The ramifications can be momentous for Muslims and non-Muslims alike: consider the difference in opinion between the Saudi leaders and Usama Bin Ladin concerning the presence of American soldiers in the Kingdom after the invasion of Kuwait. Bin Ladin opposed this infidel ‘occupation’. In his 1996 fatwa declaring war on Americahe counted the presence of US soldiers as “one of the worst catastrophes to befall the Muslims” since the death of Muhammad.

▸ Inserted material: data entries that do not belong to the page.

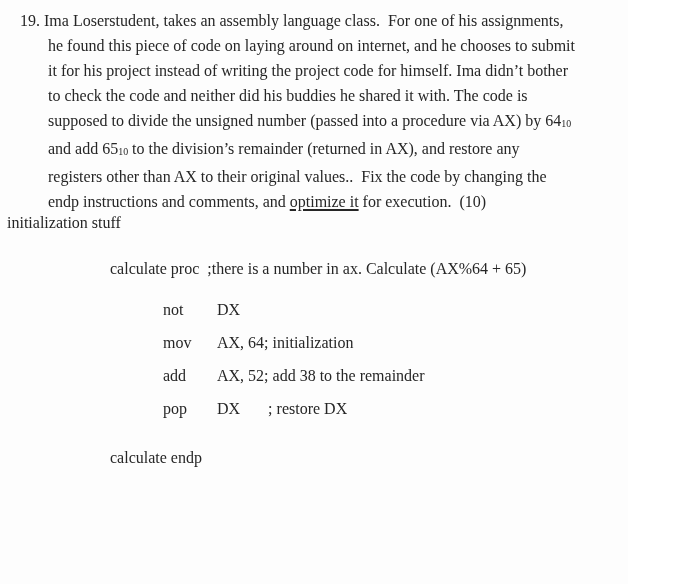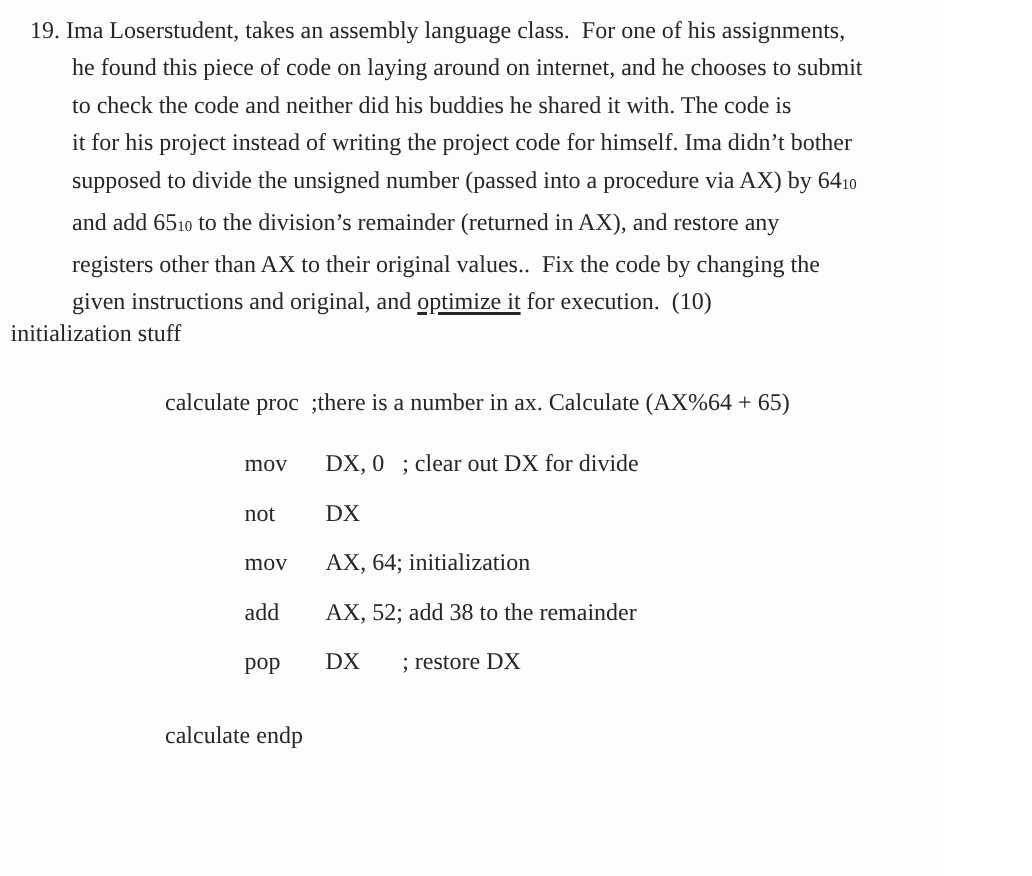"to check the code and" div.qline { order: before "it for his project instead" -> after "it for his project instead" }
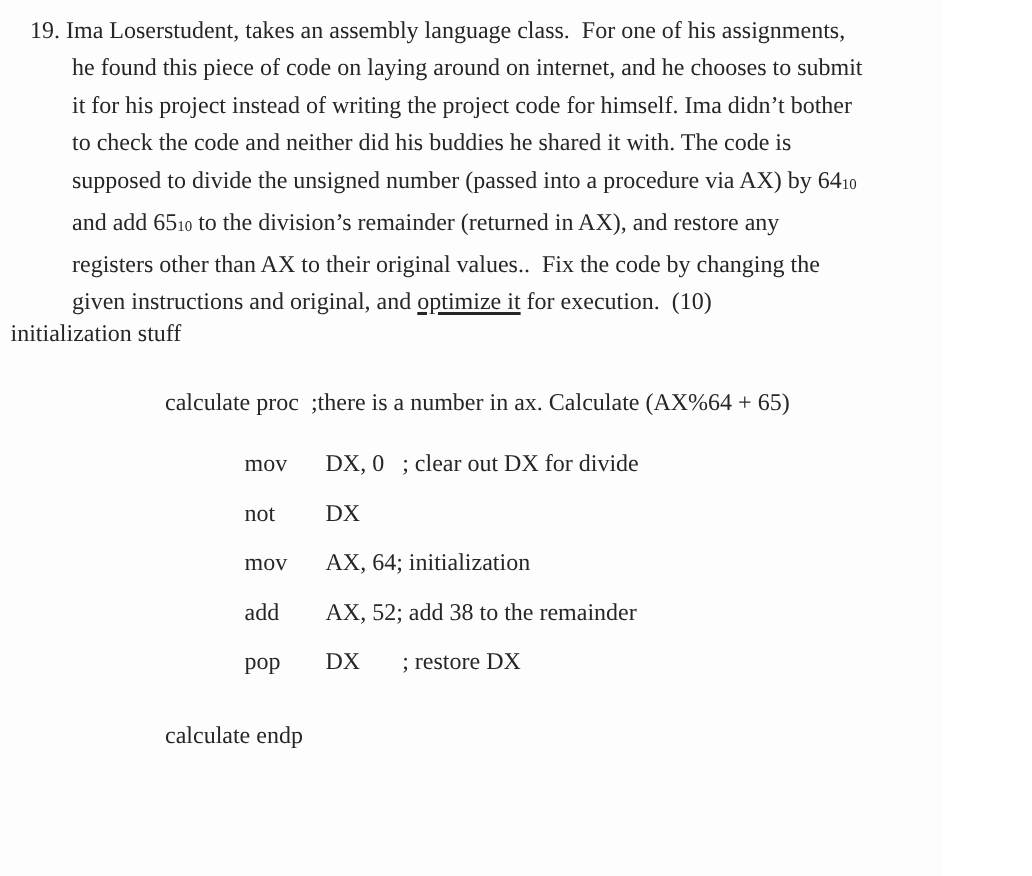"given instructions and original, and" span { text: given instructions and original -> endp instructions and comments }
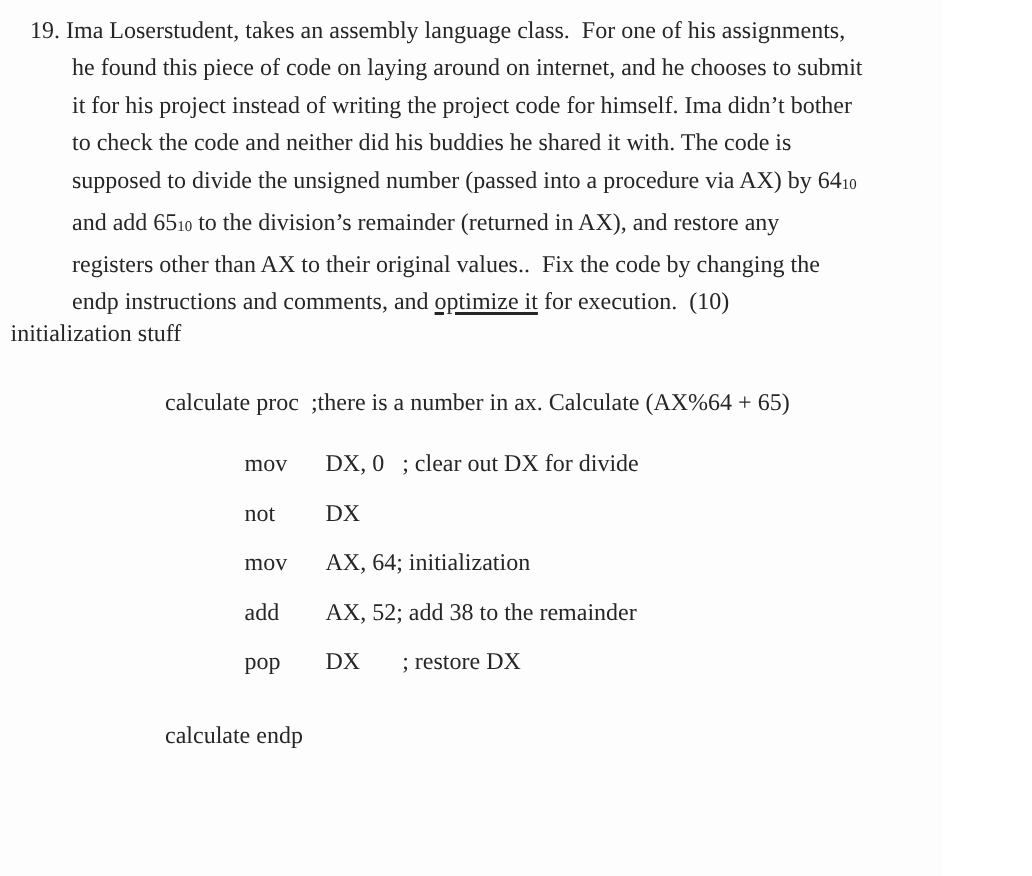"mov DX, 0 ; clear" div.code-line { html: <div><span>mov</span><span>DX, 0 ; clear out DX for divide</span></div> -> none }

Saudia Arabia’s Grand Mufti and supreme religious authority Sheikh Ibn Baz, however, allowed American troops into Saudi Arabia, although in another fatwa he had stated that Christian servants could not be employed in Arabia:

“It is not allowed to have a non-Muslim maid. It is not allowed to have a non-Muslim male or a non-Muslim female servant, or a worker who is a non-Muslim for anyone living in the Arabian peninsula. This is because the Prophet Muhammad ordered the Jews and Christians to be expelled from that land. He ordered that only Muslims should be left there. He decreed upon his death that all polytheists must be expelled from this Peninsula. (Islamic Fatawa Regarding Women, p. 36 compiled by Abdul Malik Mujahid).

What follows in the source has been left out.